John Yoo, who wrote the Torture Memos and subverted Geneva Conventions for the sake of torturing Iraqi civilians, is the Emanuel S. Heller Professor of Law at the University of California, Berkeley.
Dick Cheney and Karl Rove, who engineered George Bush’s contentious win in 2000, broke several international laws, and promoted waterboarding remain a staple of cable news—proven statesmen from a better past.
And Ari Fleischer, who served as White House Press Secretary during the first two years of the Bush administration, makes millions as a media consultant to the NFL. His successor, Scott McClellan, is Vice President for Communications at Seattle University—hardly the cushy gig of his predecessor, but then again.
It goes back to Henry Kissinger, even, National Security Advisor and Secretary of State under Nixon and Gerald Ford and one of the most controversial public figures of the last century. In a time period where he was illegally bombing Cambodia, a neutral country in the Vietnam War, planning the coup d’état that overthrew Chile’s democratically elected leader Allende and installing a dictator in his place, he was being dubbed Super K and portrayed as an unlikely sex symbol—finally winning a Nobel Peace Prize for ending a war he’d actually extended and which wouldn’t cease for another two years.

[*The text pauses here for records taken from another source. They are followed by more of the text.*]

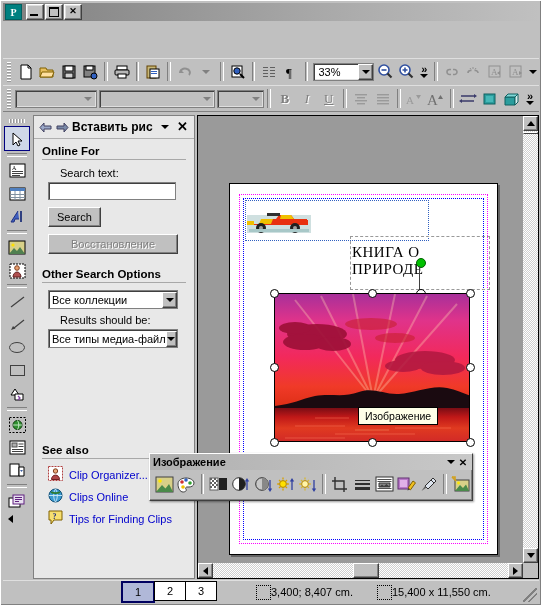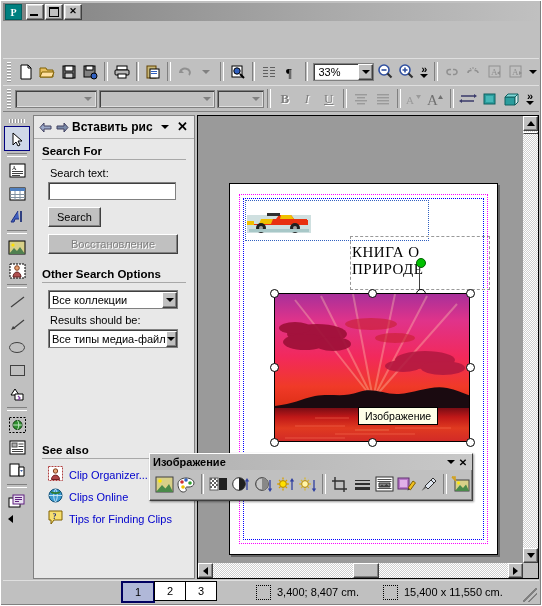--- a/index.html
+++ b/index.html
@@ -747,7 +747,7 @@
     </div>
 
     <div class="tp-body">
-      <div class="tp-section-title">Search For</div>
+      <div class="tp-section-title">Online For</div>
       <div class="tp-label">Search text:</div>
       <input class="tp-input" type="text" value="" style="">
       <div><span class="tp-btn">Search</span></div>

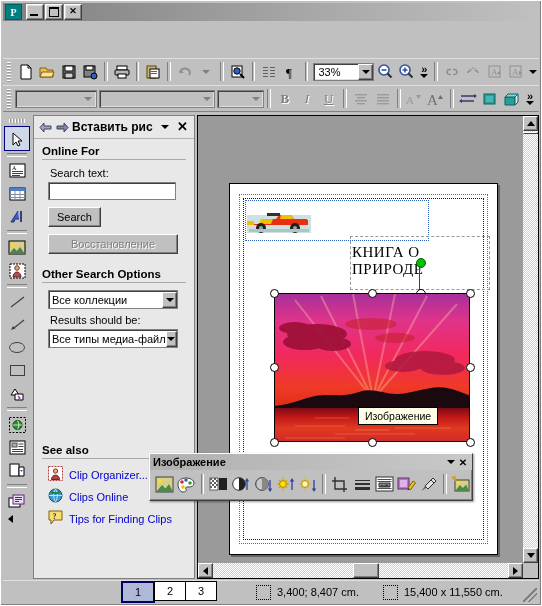--- a/index.html
+++ b/index.html
@@ -166,7 +166,7 @@
     font-weight:bold; font-size:11.5px; color:#000;
     border-bottom:1px solid #a8a8a8; padding-bottom:2px; margin-bottom:7px;
   }
-  .tp-label { font-size:11px; color:#000; margin:0 0 3px 8px; }
+  .tp-label { font-size:11px; color:#000; margin:0 0 3px 18px; }
   .tp-input {
     margin-left:6px; width:128px; height:18px; background:#fff;
     border:1px solid #808080;

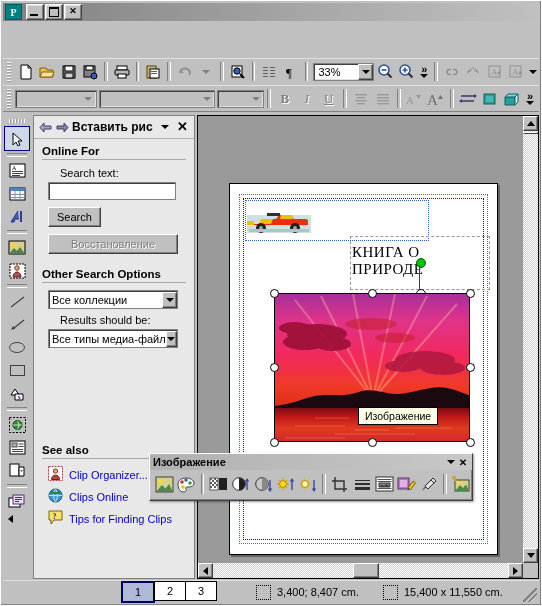--- a/index.html
+++ b/index.html
@@ -327,7 +327,7 @@
     margin-right:-1px; position:relative;
   }
   .ptab.active { background:#b0b8d8; border:2px solid #000060; font-weight:normal; }
-  .status-cell { display:flex; align-items:center; gap:6px; margin-left:22px; }
+  .status-cell { display:flex; align-items:center; margin-left:22px; }
   .status-text { font-size:11px; color:#000; white-space:nowrap; }
   .dot-box {
     width:13px; height:13px; border:1px dotted #000;

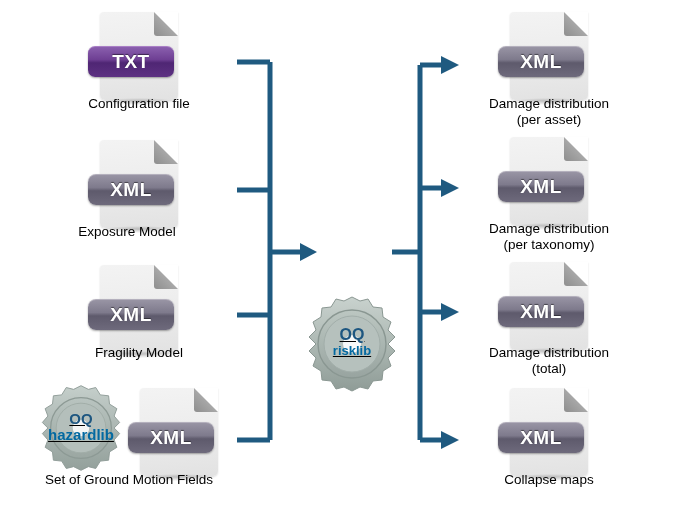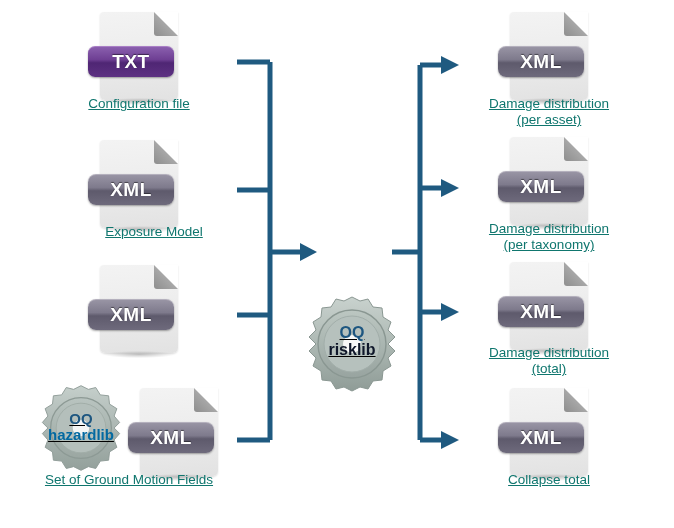--- a/index.html
+++ b/index.html
@@ -66,9 +66,8 @@
   
   .cap{
     position:absolute;text-align:center;
-    font-size:13.5px;color:#0f766e;line-height:16px;
+    font-size:13.5px;color:#000000;line-height:16px;
     white-space:pre-line;
-    text-decoration:underline;
   }
 
   

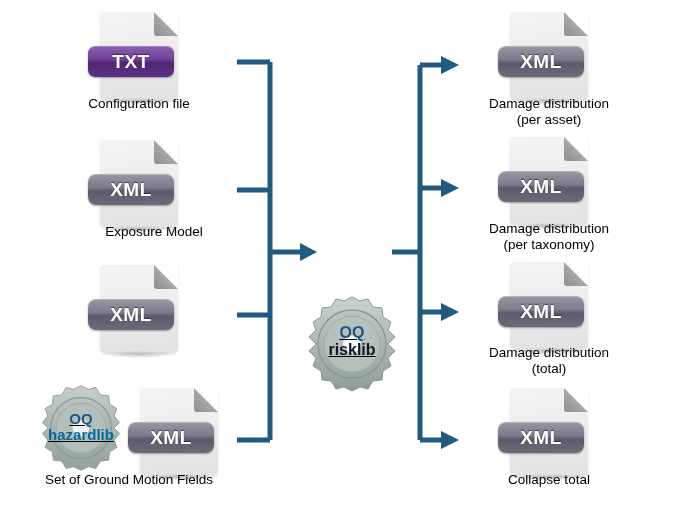--- a/index.html
+++ b/index.html
@@ -126,7 +126,7 @@
       <div class="badge xml">XML</div>
     </div>
   </div>
-  <div class="cap" style="left:35px;top:224px;width:238px;">Exposure Model</div>
+  <div class="cap" style="left:8px;top:224px;width:238px;">Exposure Model</div>
 
   <div class="node" style="left:100px;top:265px;">
     <div class="fileicon">

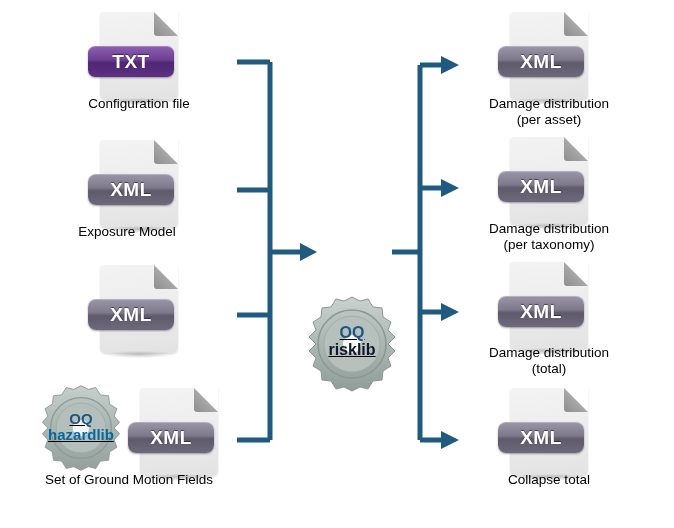--- a/index.html
+++ b/index.html
@@ -137,6 +137,7 @@
       <div class="badge xml">XML</div>
     </div>
   </div>
+  <div class="cap" style="left:20px;top:345px;width:238px;">Fragility Model</div>
 
   <div class="node gear" style="left:32px;top:382px;width:98px;height:92px;">
     <svg width="98" height="92" viewBox="0 0 100 100" xmlns="http://www.w3.org/2000/svg">

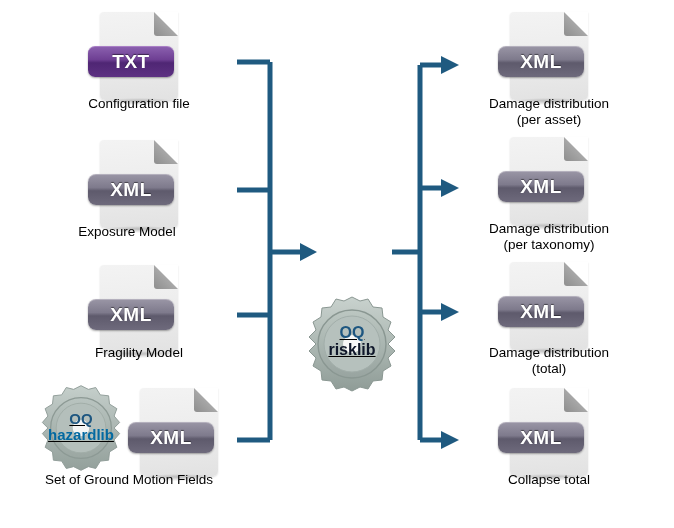--- a/index.html
+++ b/index.html
@@ -204,7 +204,7 @@
     </svg>
     <div class="glabel" style="transform:translateY(-2px);">
       <span class="g1" style="font-size:16px;color:#1d5680;">OQ</span>
-      <span class="g2" style="font-size:16px;color:#0f172a;">risklib</span>
+      <span class="g2" style="font-size:13px;color:#0369a1;">risklib</span>
     </div>
   </div>
 

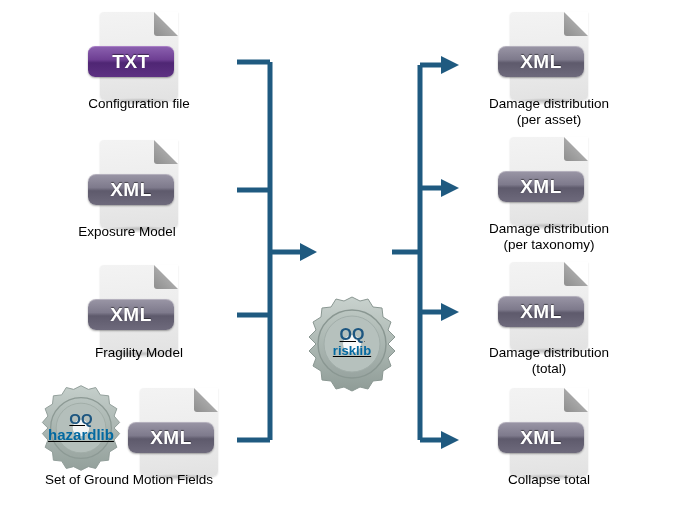--- a/index.html
+++ b/index.html
@@ -253,7 +253,7 @@
       <div class="badge xml">XML</div>
     </div>
   </div>
-  <div class="cap" style="left:430px;top:472px;width:238px;">Collapse total</div>
+  <div class="cap" style="left:430px;top:472px;width:238px;">Collapse maps</div>
 
 </div>
 

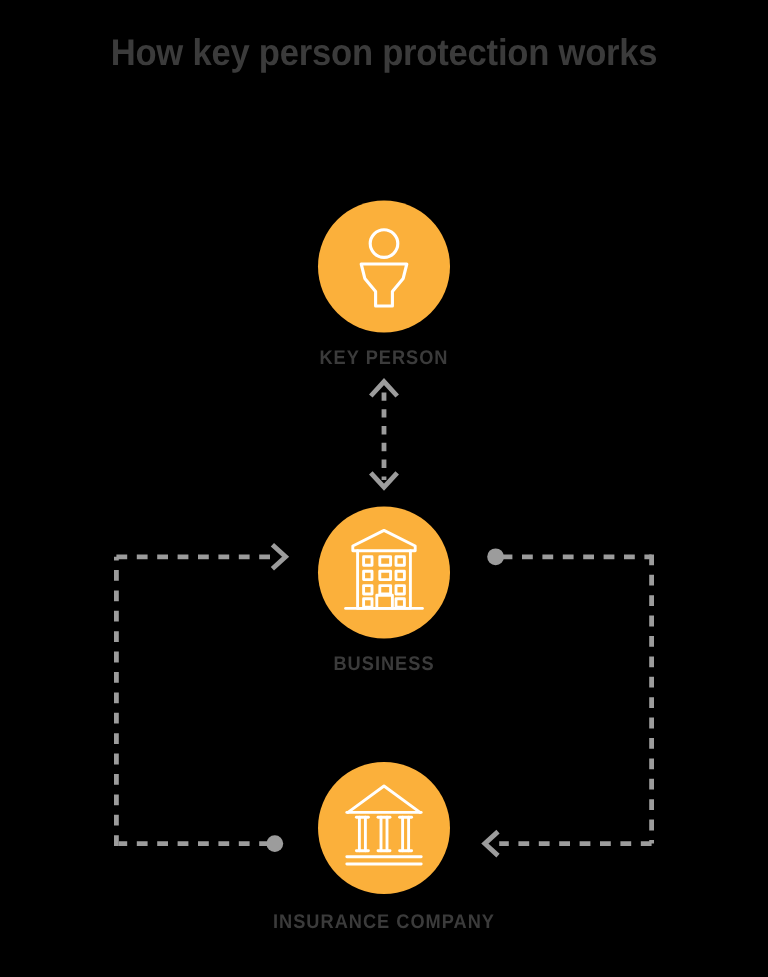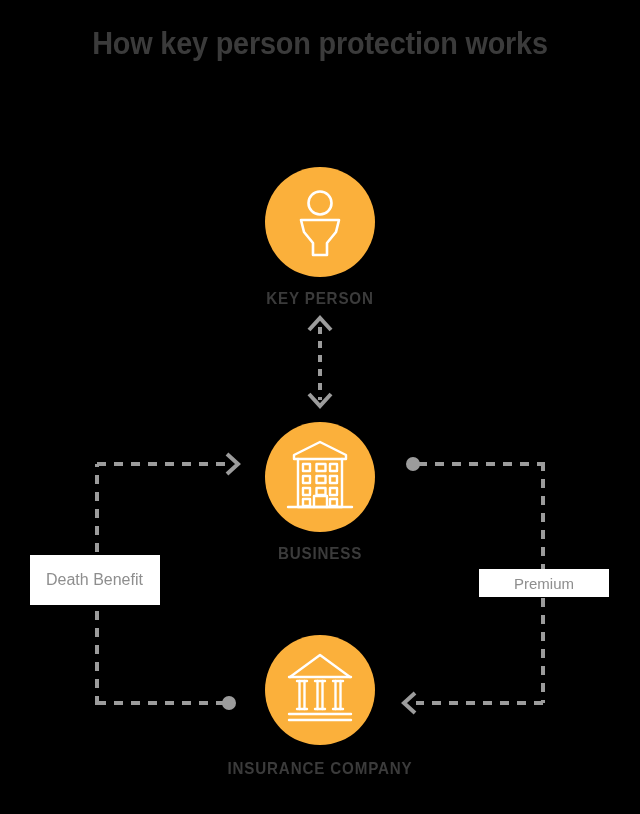--- a/index.html
+++ b/index.html
@@ -227,7 +227,6 @@
 
   <div class="node-label label-insurance">INSURANCE COMPANY</div>
 
-  <div class="flow-box flow-box-death">Death Benefit</div>
 
   <div class="flow-box flow-box-premium">Premium</div>
 

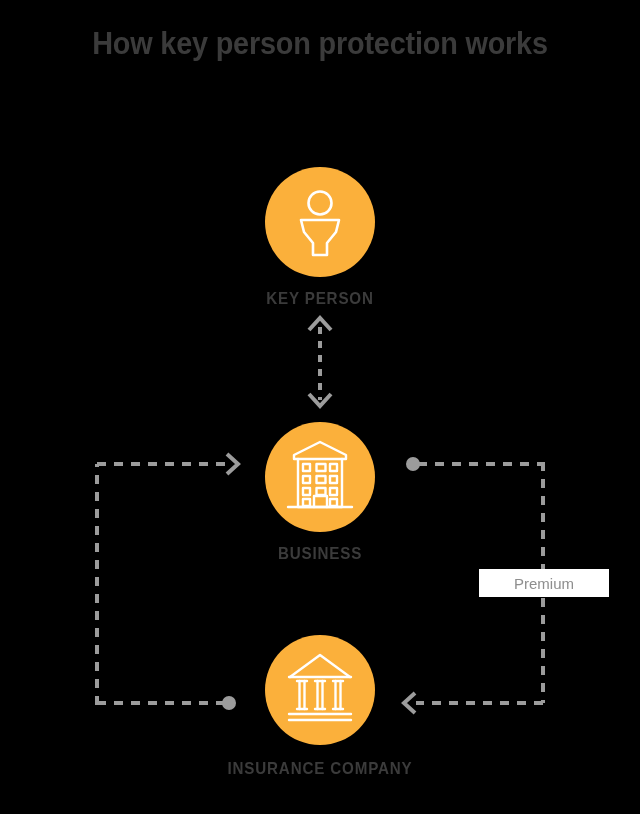--- a/index.html
+++ b/index.html
@@ -228,7 +228,6 @@
   <div class="node-label label-insurance">INSURANCE COMPANY</div>
 
 
-  <div class="flow-box flow-box-premium">Premium</div>
 
 </div>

And Colbert, who uses his show to promote the American narrative of peace and goodwill (recently saying that the United States was “not alone” in its fight against “evil”), made a stunning joke—if it can be called that—in February.
He played a clip of Trump returning fire in an interview with Bill O’Reilly regarding his alleged collusion with Russian authorities to win the 2016 election in which Trump asks, “You think our country’s so innocent?”
“Oh, I know the answer to this one,” says Colbert. “Yes.”
The crowd goes wild.
In retrospect, maybe, the only surprising thing is, for a second, you had hope.